Sabtu pagi, Pradnya keluar dari unit apartemen dengan sweter longgar dan celana tidur belel kesukaannya untuk membuang sampah. Dengan rambut berantakan dan wajah khas bangun tidur, kedua tangannya menenteng dua plastik besar berisi sampah daur ulang dan sampah sisa makanan yang sudah ia pisahkan.
Ketika berjalan gontai menuju pintu tempat pembuangan sampai di lantai unitnya, lift berbunyi dan terbuka tepat ketika Pradnya melewatinya. Mata Pradnya otomatis menoleh dan ia langsung merasa ingin ditelan bumi ketika melihat Adimas berdiri di sana dengan wajah penuh peluh lengkap dengan setelan jogging dari atas sampai bawah.
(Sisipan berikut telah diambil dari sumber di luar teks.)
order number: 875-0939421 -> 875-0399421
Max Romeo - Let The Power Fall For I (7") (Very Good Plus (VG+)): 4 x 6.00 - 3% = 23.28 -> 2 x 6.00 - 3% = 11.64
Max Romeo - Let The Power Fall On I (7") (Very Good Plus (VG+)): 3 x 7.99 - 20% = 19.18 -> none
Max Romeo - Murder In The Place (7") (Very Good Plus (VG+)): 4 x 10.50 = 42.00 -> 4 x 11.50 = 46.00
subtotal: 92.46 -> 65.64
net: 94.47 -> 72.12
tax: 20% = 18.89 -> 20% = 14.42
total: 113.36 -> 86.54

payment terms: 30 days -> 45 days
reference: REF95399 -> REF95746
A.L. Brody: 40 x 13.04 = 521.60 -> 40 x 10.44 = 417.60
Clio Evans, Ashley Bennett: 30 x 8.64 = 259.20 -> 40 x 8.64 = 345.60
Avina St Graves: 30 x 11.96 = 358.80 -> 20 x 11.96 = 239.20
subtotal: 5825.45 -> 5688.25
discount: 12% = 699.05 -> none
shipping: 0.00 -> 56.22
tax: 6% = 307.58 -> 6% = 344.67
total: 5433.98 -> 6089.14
Tangan Adimas yang tengah melepas airpods di telinganya terhenti begitu mata mereka bertemu.
Meski hal yang paling ingin Pradnya lakukan saat ini adalah mengebor tanah dan bersembunyi sedalam mungkin, tapi ia memilih membungkukkan badannya untuk menyapa bos ganteng dan super produktifnya itu. Sejak malam pembalut dan kejadian bertemu ayah Adimas, Pradnya memang belum sempat bersinggungan lagi dengan Adimas.
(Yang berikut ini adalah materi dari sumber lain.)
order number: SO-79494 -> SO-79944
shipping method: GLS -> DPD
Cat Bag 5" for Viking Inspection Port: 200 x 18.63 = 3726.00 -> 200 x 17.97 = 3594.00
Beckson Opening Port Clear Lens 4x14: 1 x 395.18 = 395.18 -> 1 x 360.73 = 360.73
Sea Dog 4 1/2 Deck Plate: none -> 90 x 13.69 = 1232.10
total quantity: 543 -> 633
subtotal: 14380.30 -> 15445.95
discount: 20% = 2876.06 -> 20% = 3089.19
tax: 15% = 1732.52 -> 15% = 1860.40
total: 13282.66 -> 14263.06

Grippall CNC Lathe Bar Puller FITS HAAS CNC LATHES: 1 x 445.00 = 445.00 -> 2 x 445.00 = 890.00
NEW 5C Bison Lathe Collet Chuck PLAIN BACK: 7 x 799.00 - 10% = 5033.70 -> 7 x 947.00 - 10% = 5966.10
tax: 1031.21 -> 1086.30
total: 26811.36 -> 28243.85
Pradnya pun melanjutkan langkahnya untuk membuang sampah. "Emang semua orang sukses kayaknya kegiatannya sama," gumam Pradnya pada dirinya sendiri sambil geleng-geleng kepala. Ketika Adimas sudah lari sampai penuh keringat di akhir pekan, dirinya baru bangun tidur. Wah, luar biasa perbedaan yang sangat jelas itu. Membuat Pradnya merasa ia tak punya pilihan selain mengubur dalam-dalam perasaannya untuk Adimas.
Setelah mencuci tangannya dengan hand sanitizer yang ada di depan pintu gudang pembuangan sampah, Pradnya kembali berjalan menuju unit apartemennya.
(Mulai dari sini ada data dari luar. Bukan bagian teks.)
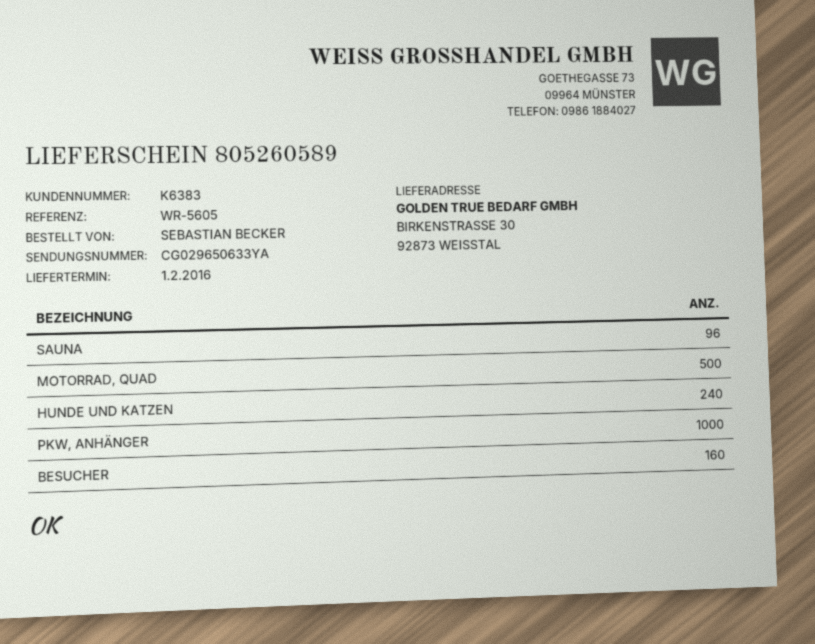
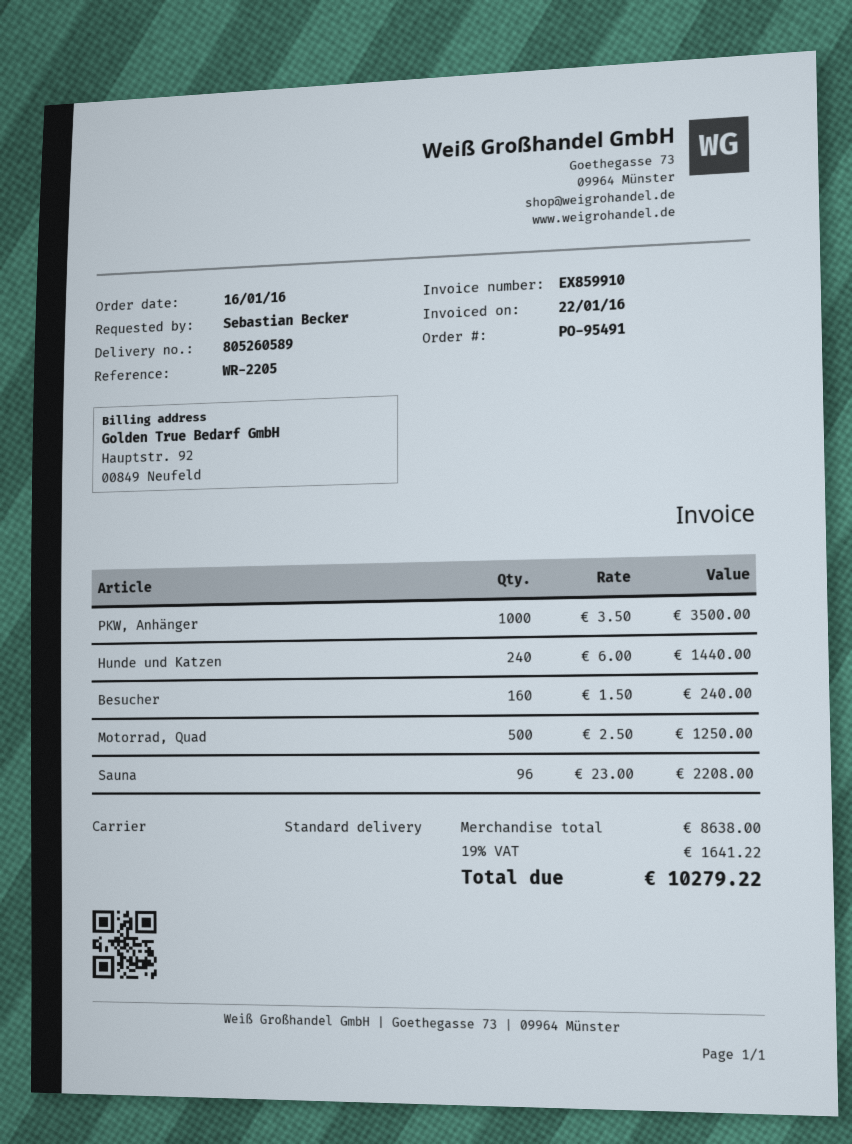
reference: WR-5605 -> WR-2205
"Kamu ada rencana apa hari ini?"
"Astaga!" Pradnya terkesiap dan mundur ke belakang saat suara Adimas tiba-tiba terdengar. Pradnya pun menemukan kalau lelaki itu tidak pulang dan sedang berdiri di depan pintu apartemen Pradnya.
"Emmm, ... tidur?" Pradnya nyengir, sebab memang itulah seluruh rencananya di hari Sabtu.
"Mau ikut saya?"
Pradnya memiringkan kepalanya. "Ke mana, Pak?"
"Ketemu orang spesial yang pengen banget kamu temui," ujar Adimas ditutup oleh sebuah senyuman.
Hati Pradnya berdesir. Untuk pertama kalinya, ia melihat senyuman penuh ketulusan terpatri di wajah Adimas.
Tentu saja, Pradnya dan hatinya tak bisa menolak ajakan itu.
***
Pradnya tak pernah mengira bahwa Adimas tak berbohong ketika mengatakan bahwa ia akan membawa Pradnya menemui seseorang yang sangat ingin Pradnya temui.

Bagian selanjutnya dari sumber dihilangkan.